Tuesday 10 February 2015

The Central Bank Governor Is Strongly Critisized

Godwin Emefiele who is the Central Bank Governor was strongly criticized by  the Bloomberg, financial and business news source.
The article titled “Nigeria’s Woes Deepen as Central Bank Missteps on Currency” starts with the opinion that as if the collapse in crude prices, forthcoming elections and an Islamist insurgency weren’t enough, investors in Nigeria have another matter to worry about: deciding whether the new central banker is his own man.
Bloomberg states that appointed in June Godwin Emefiele, has focused on stemming currency declines that could damage the government of Africa’s biggest oil producer and economy ahead of Feb. 14 elections. The source adds that Emefiele is putting off painful and inevitable adjustments in the exchange rate.
 
Kevin Daly, fund manager says: “It’s only natural to think there’s less independence at the central bank.He replaced arguably the most effective and outspoken central bank governor that we’ve seen in African emerging markets for some time.He hasn’t held government bonds in naira since about October, partly because of concern he might not be able to easily sell assets in the currency.”
However, Emefiele answered that politics doesn’t affect any of his decisions. He said: “The central bank remains a very independent institution, just like it was under my predecessor.We have never been influenced by any political consideration. No politician talks to us to try and influence us.”
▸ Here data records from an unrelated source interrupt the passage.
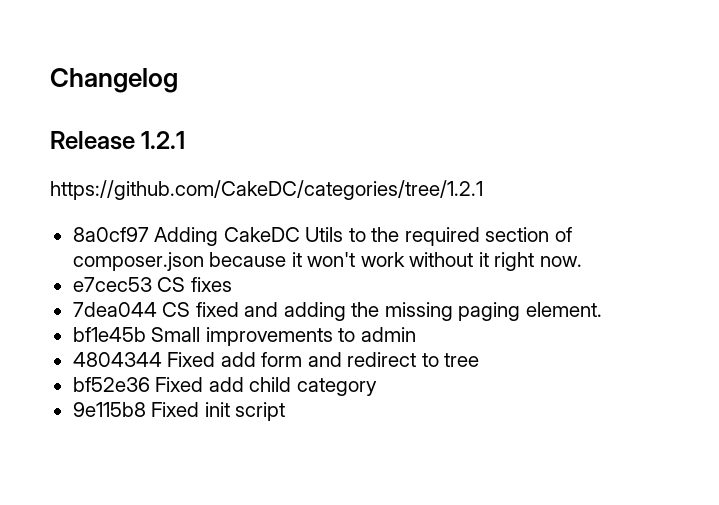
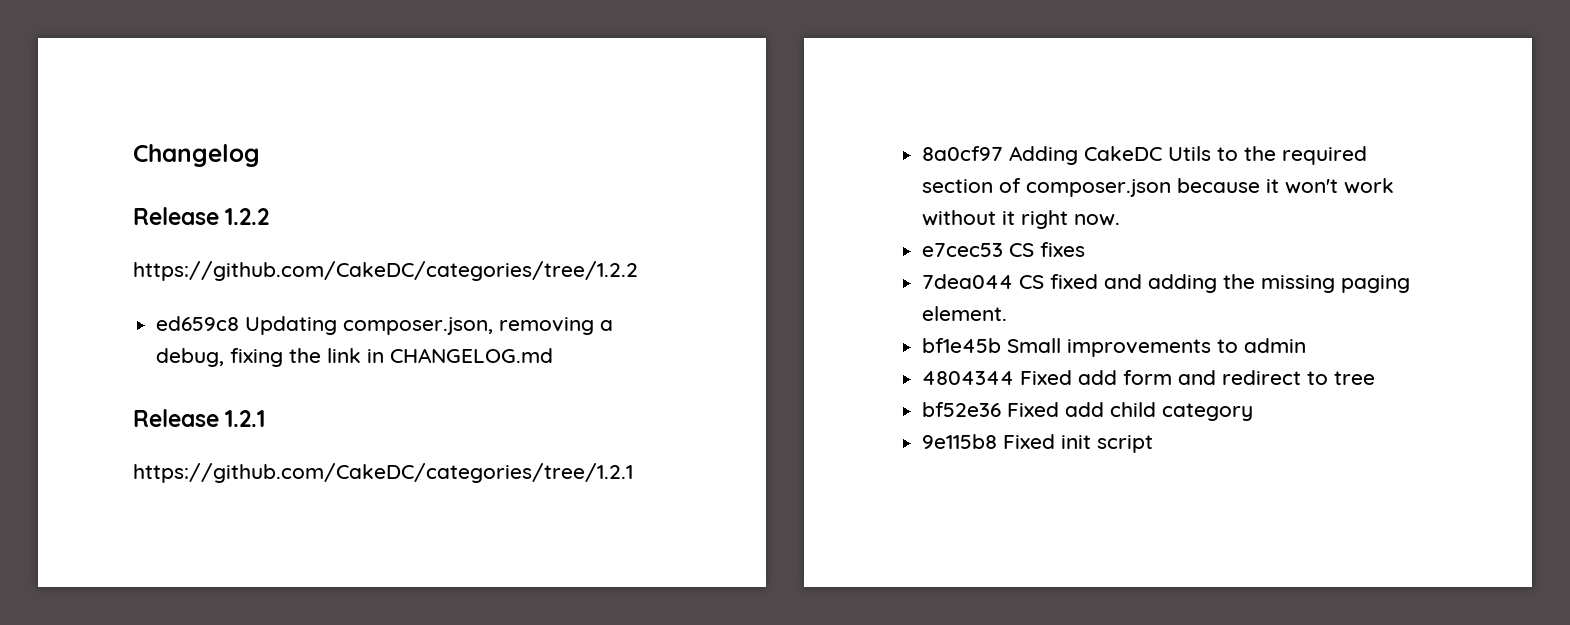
(178, 80) none -> [133,207,270,225] [133,261,638,281] [156,316,614,335] [156,348,554,367] // Release 1.2.2 // https://github.com/CakeDC/categories/tree/1.2.2 // ed659c8 Updating composer.json, removing a debug, fixing the link in CHANGELOG.md

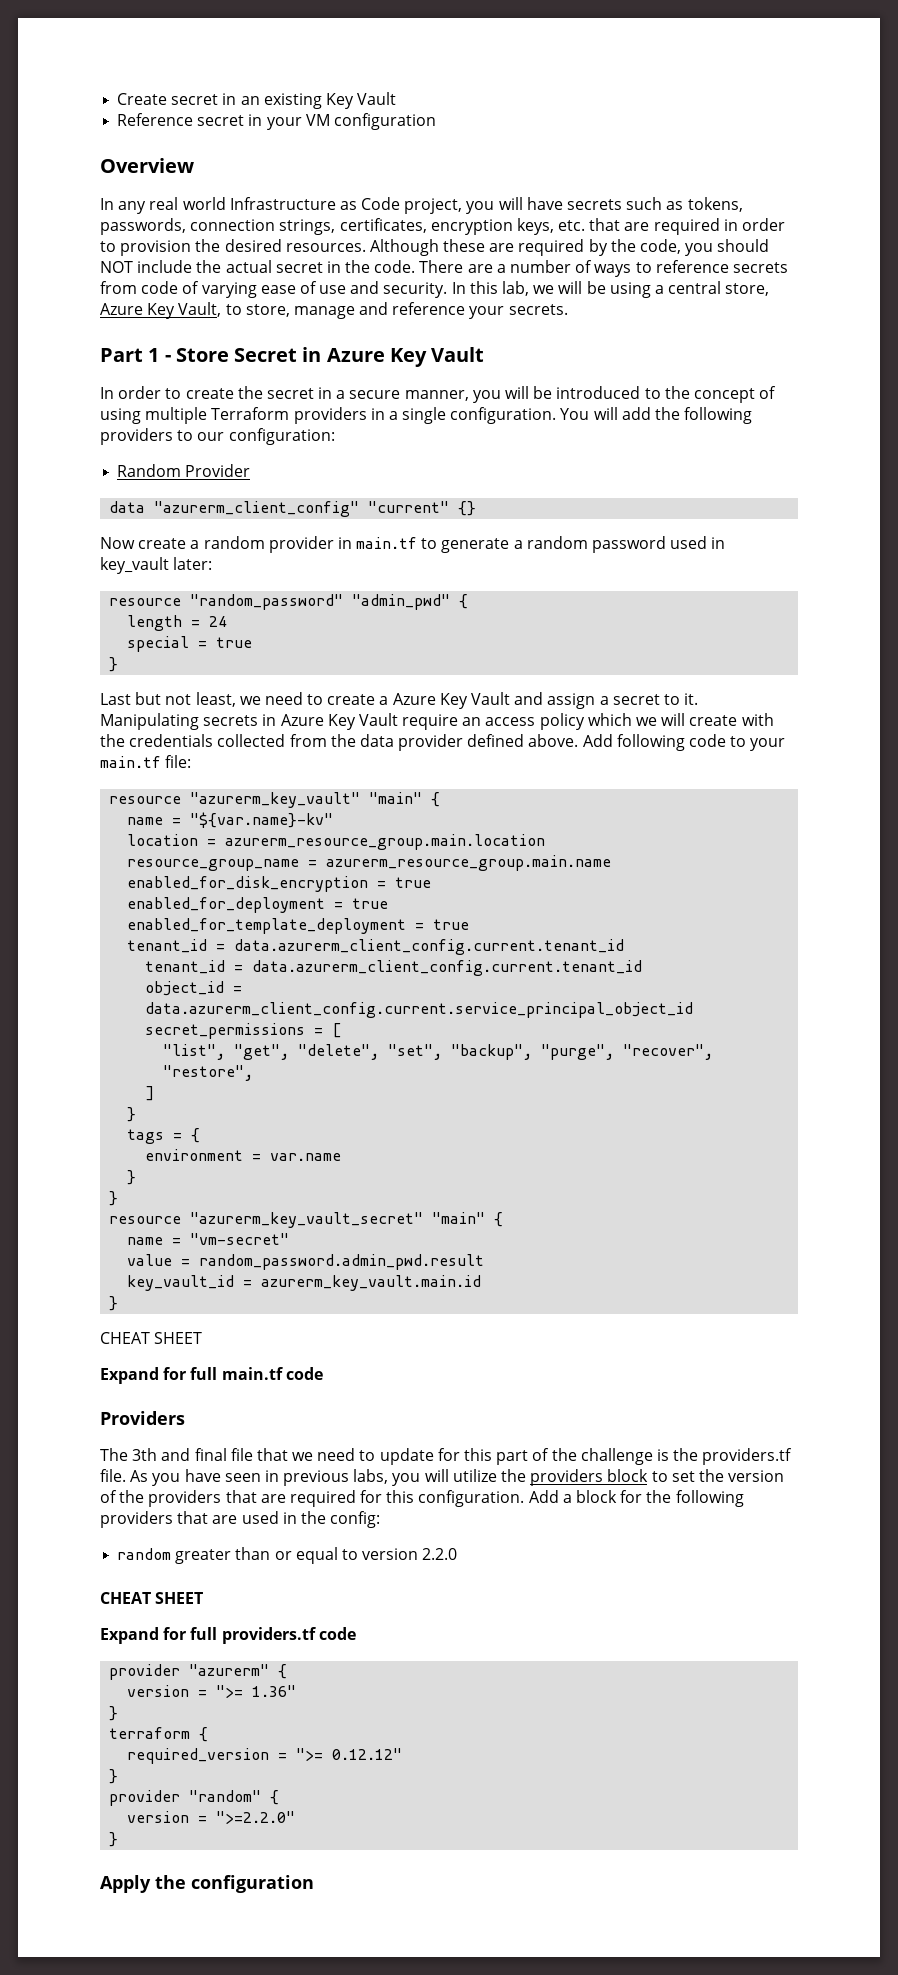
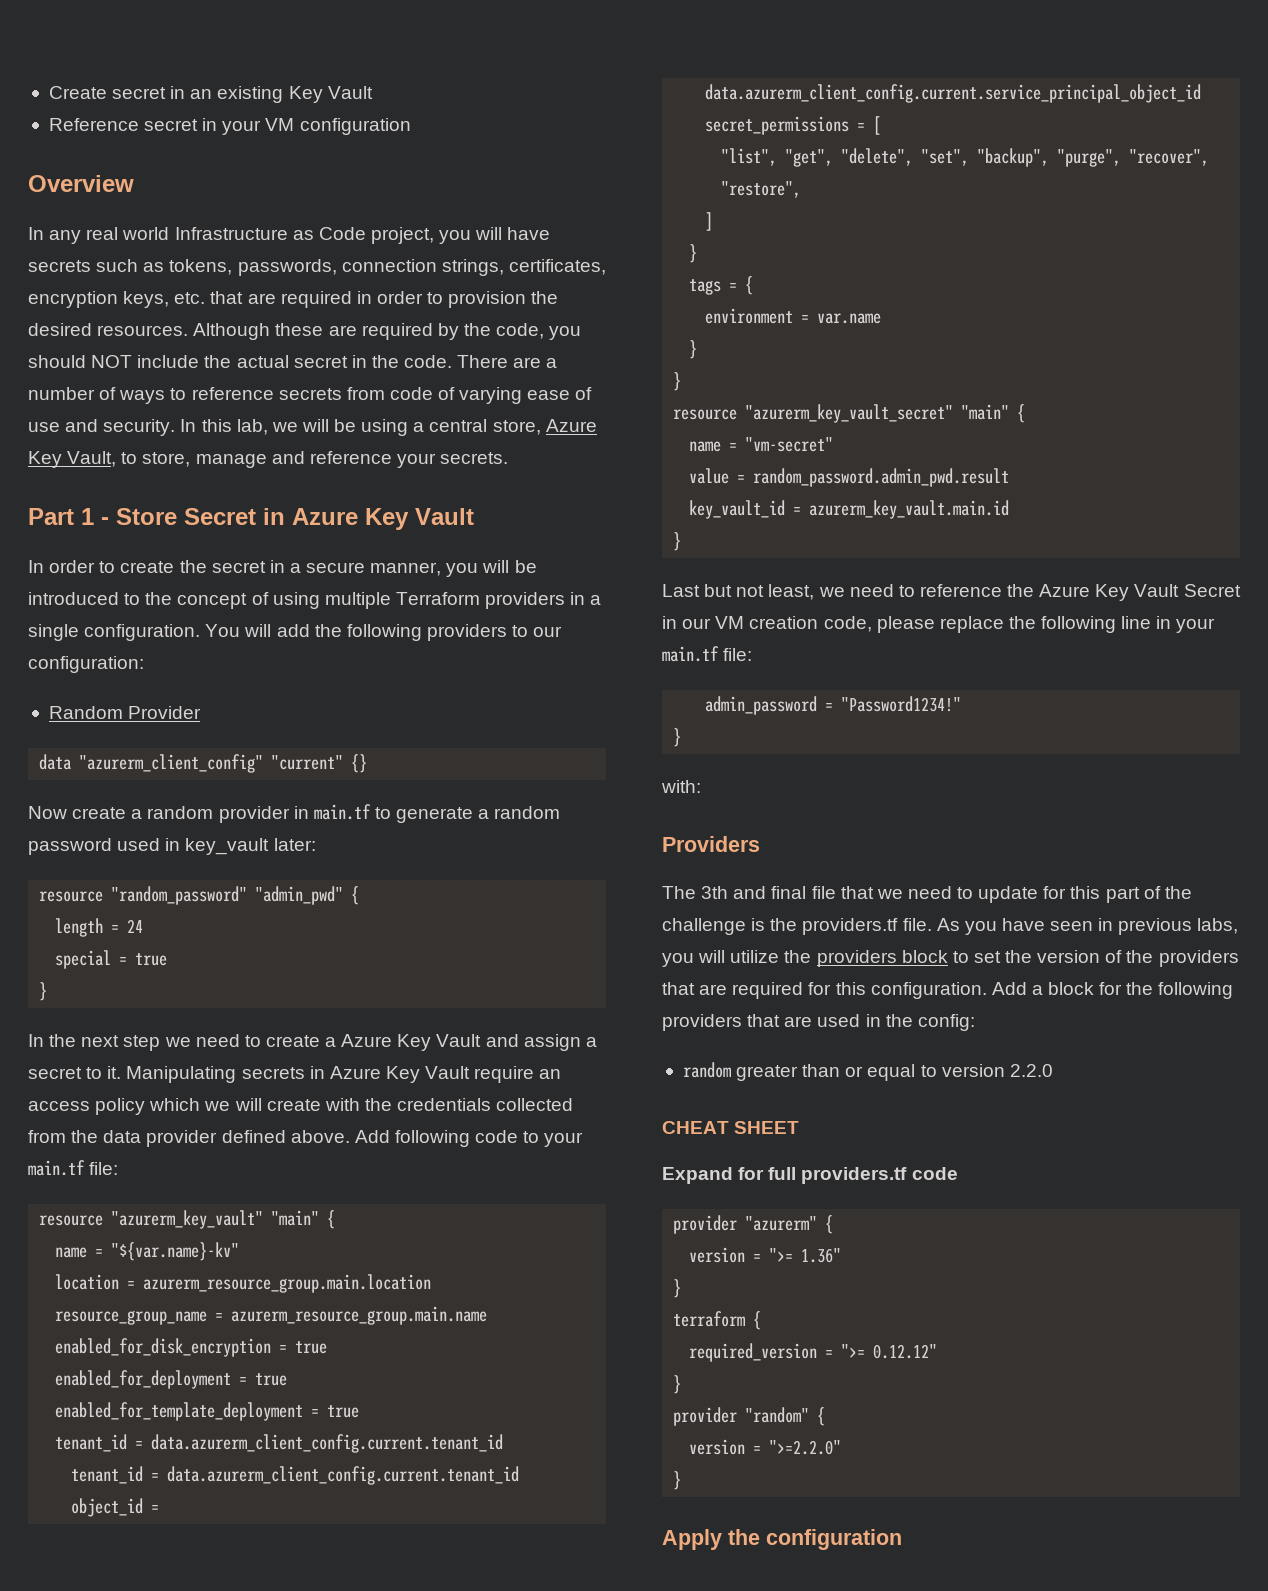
[100,692,236,707] Last but not least, -> [28,1034,161,1051] In the next step
[100,1332,203,1344] [100,1367,323,1384] CHEAT SHEET // Expand for full main.tf code -> [662,584,1241,601] [662,616,1216,633] [662,646,753,662] [705,696,962,715] [673,728,682,747] [661,780,701,793] Last but not least, we need to reference the Azure Key Vault Secret in our VM creation code, please replace the following line in your main.tf file: // admin_password = "Password1234!" // } // with:

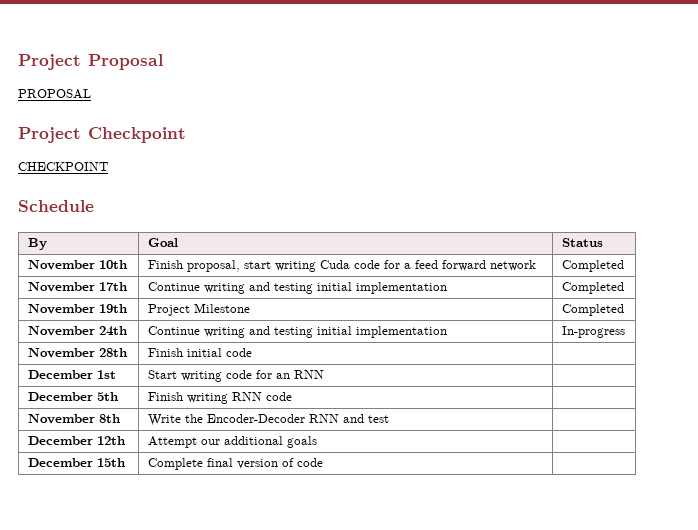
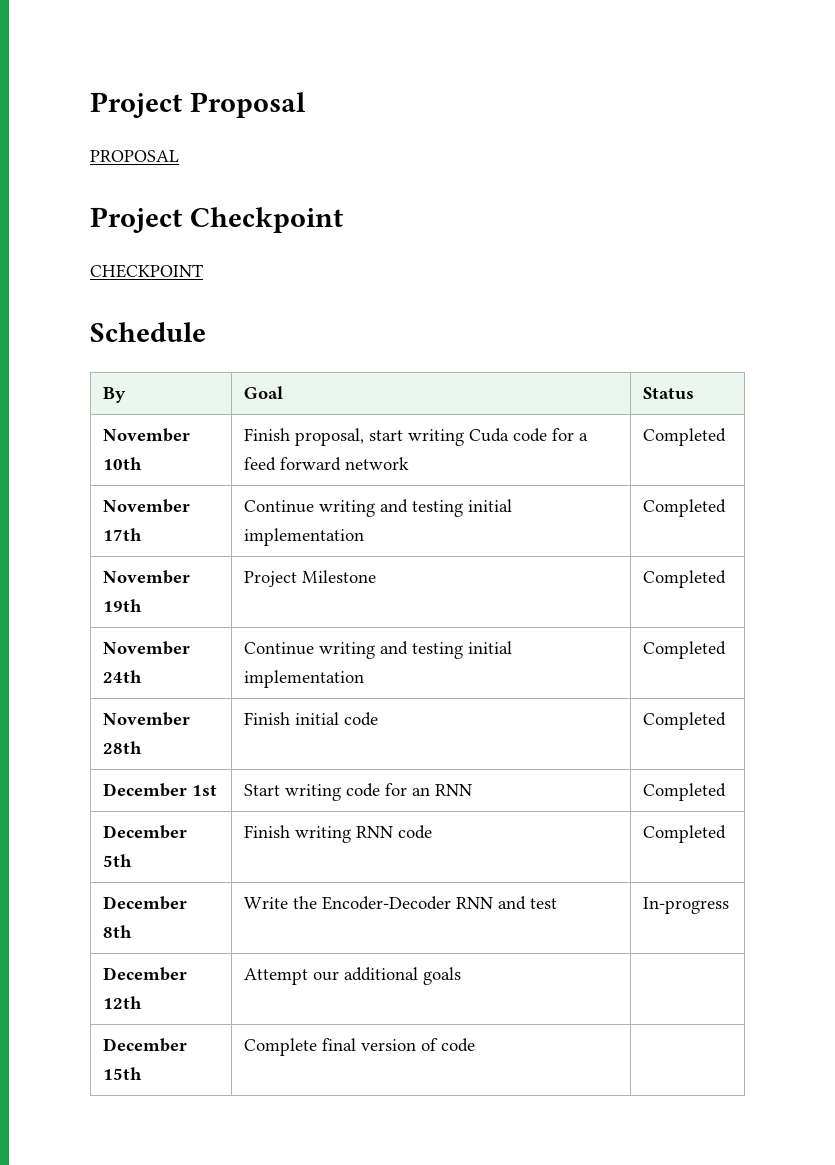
[561,326,625,338] In-progress -> [643,641,727,659] Completed
(252, 352) none -> [643,712,727,730] Completed
(324, 374) none -> [643,783,727,801] Completed
[27,414,95,424] // November -> [643,825,727,843] [103,896,188,910] Completed // December
(389, 419) none -> [643,897,730,914] In-progress

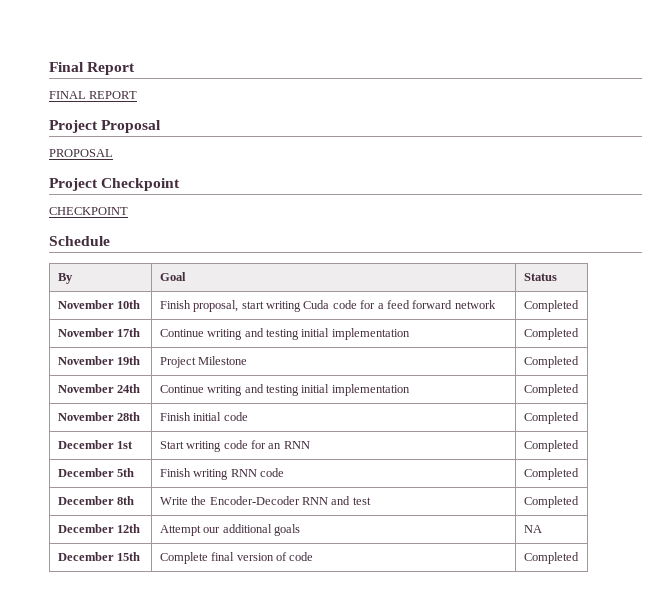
(90, 105) none -> [49,62,136,75] [49,91,138,99] Final Report // FINAL REPORT //
[643,897,730,914] In-progress -> [523,496,579,508] Completed
(462, 976) none -> [523,525,542,533] NA
(476, 1045) none -> [523,552,579,564] Completed

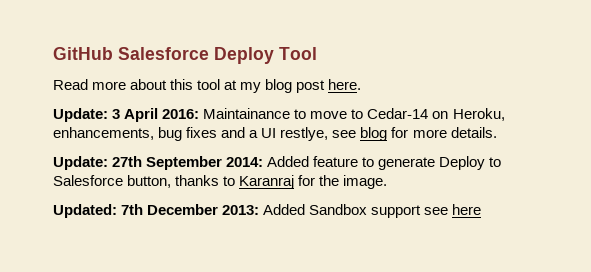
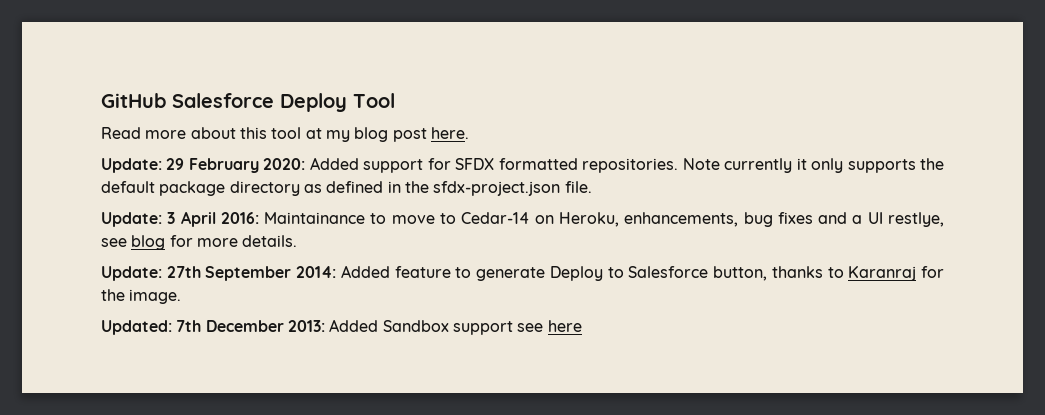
(362, 84) none -> [101,157,945,173] [101,181,592,196] // Update: 29 February 2020: Added support for SFDX formatted repositories. Note currently it only supports the default package directory as defined in the sfdx-project.json file.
Further, the article explains that the central bank spent $5 billion defending the exchange rate in the last three months of 2014, reducing reserves to a three-year low of $34 billion, while devaluing the midpoint of the official exchange rate to 168 per dollar from 155 and raising the benchmark borrowing cost to a record 13 percent.
While oil producers with falling exchange rates from Russia to Malaysia have avoided imposing currency controls, Emefiele’s measures cut daily trading of the naira to less than a tenth of previous levels last month, according to Standard Chartered Plc.
The effect was to reduce daily trading to less than $30 million from $300 million to $500 million and foreign holdings of government bonds in naira to 14 percent of the total from as much as 27 percent in 2013, according to Samir Gadio, Standard Chartered’s head of African strategy.